Jeff's first studio release, "Signals", came in the summer of 2009.  Recorded in Nashville, the album featured the song "Until We Get It Right", which entered the rotation of Sirius XM's Coffee House.

Following two years of extensive touring and writing, Jeff returned to Nashville for his sophomore effort, "Worth Holding On To".  The album debuted in the Top 10 of the iTunes Singer/Songwriter Top 200, reaching #3.  The album produced another successful single, "Happier", which was also featured in heavy rotation on SiriusXM's The Coffee House.  The extensive airplay led Jeff to be nominated for their Singer/Songwriter Discovery of the Year.  Jeff's music has been extensively placed on television programs including I Am Cait, Teen Mom, The Real World, The Challenge Rivals, Keeping Up with the Kardashians', FriendZone and Jersey Shore''.

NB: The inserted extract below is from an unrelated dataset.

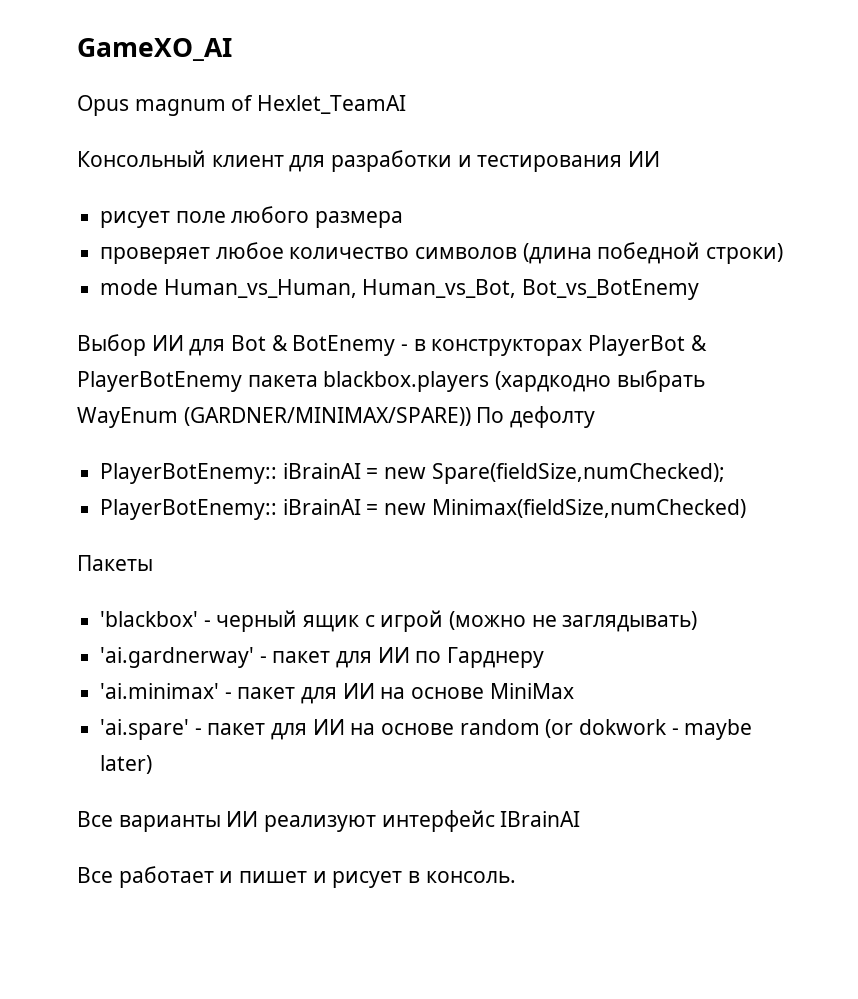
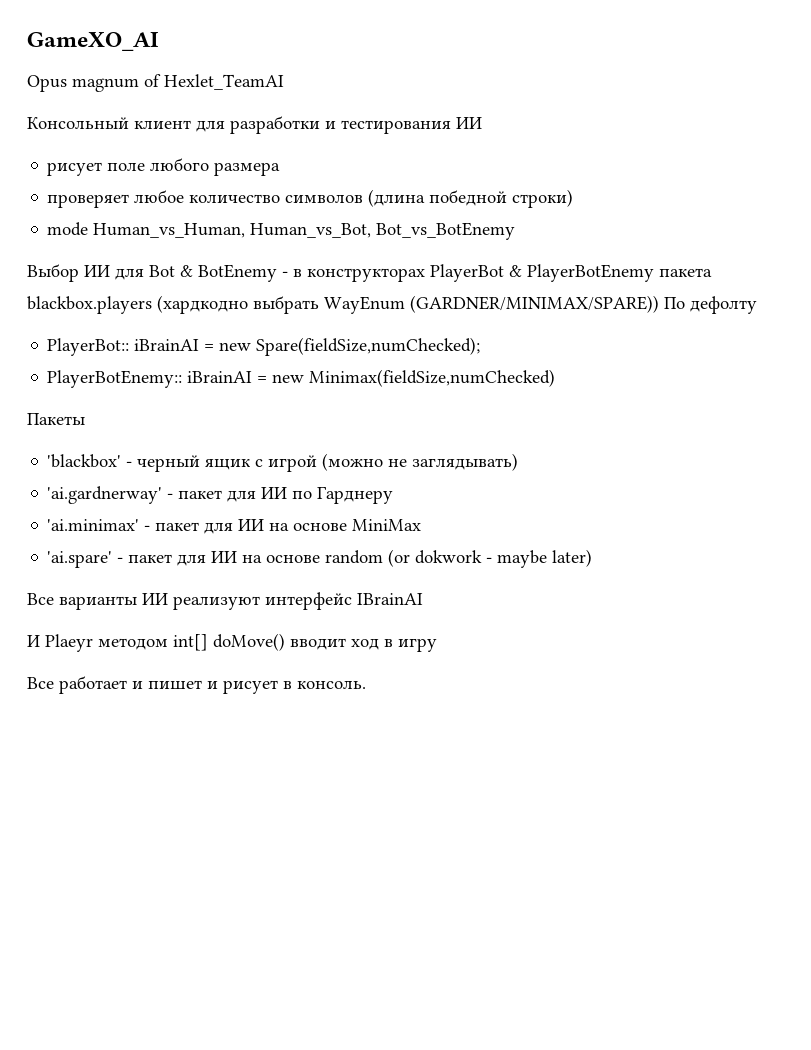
[100,463,278,484] PlayerBotEnemy:: -> [47,338,130,356] PlayerBot::
(581, 819) none -> [27,633,437,652] // И Plaeyr методом int[] doMove() вводит ход в игру

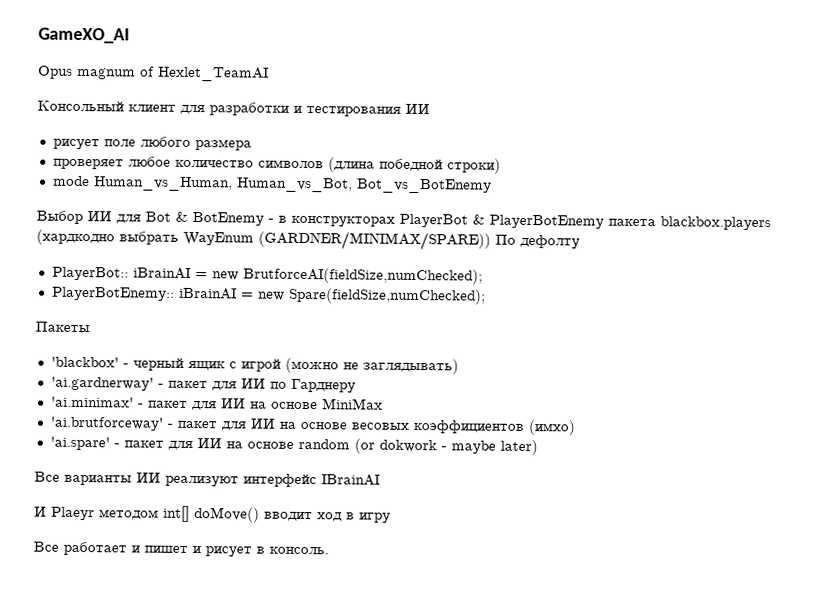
[256,337,481,356] Spare(fieldSize,numChecked); -> [242,267,483,285] BrutforceAI(fieldSize,numChecked);
[309,369,556,387] Minimax(fieldSize,numChecked) -> [288,287,486,305] Spare(fieldSize,numChecked);
(422, 525) none -> [49,416,576,436] // 'ai.brutforceway' - пакет для ИИ на основе весовых коэффициентов (имхо)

Jeff released his third studio effort, "My Own Way There", in July 2013.  The album once again reached the Top 10 of the iTunes Singer/Songwriter Top 200.

LeBlanc's latest album, "Vision", was released in May 2015.  It reached the Top 20 of the iTunes Singer/Songwriter Top 200 and received solid reviews from critics.  "His voice is pure silken gold" said AXS writer Allen Foster.  "It’s very easy to like everything about Jeff LeBlanc – the perfect album for the season, to be sure." – PopDose In September 2015, Jeff performed a special "Coffee House Live" on SiriusXM's Coffee House.  His song "Lost Tonight" and his cover of "Fly Me To The Moon" are now in rotation on the channel.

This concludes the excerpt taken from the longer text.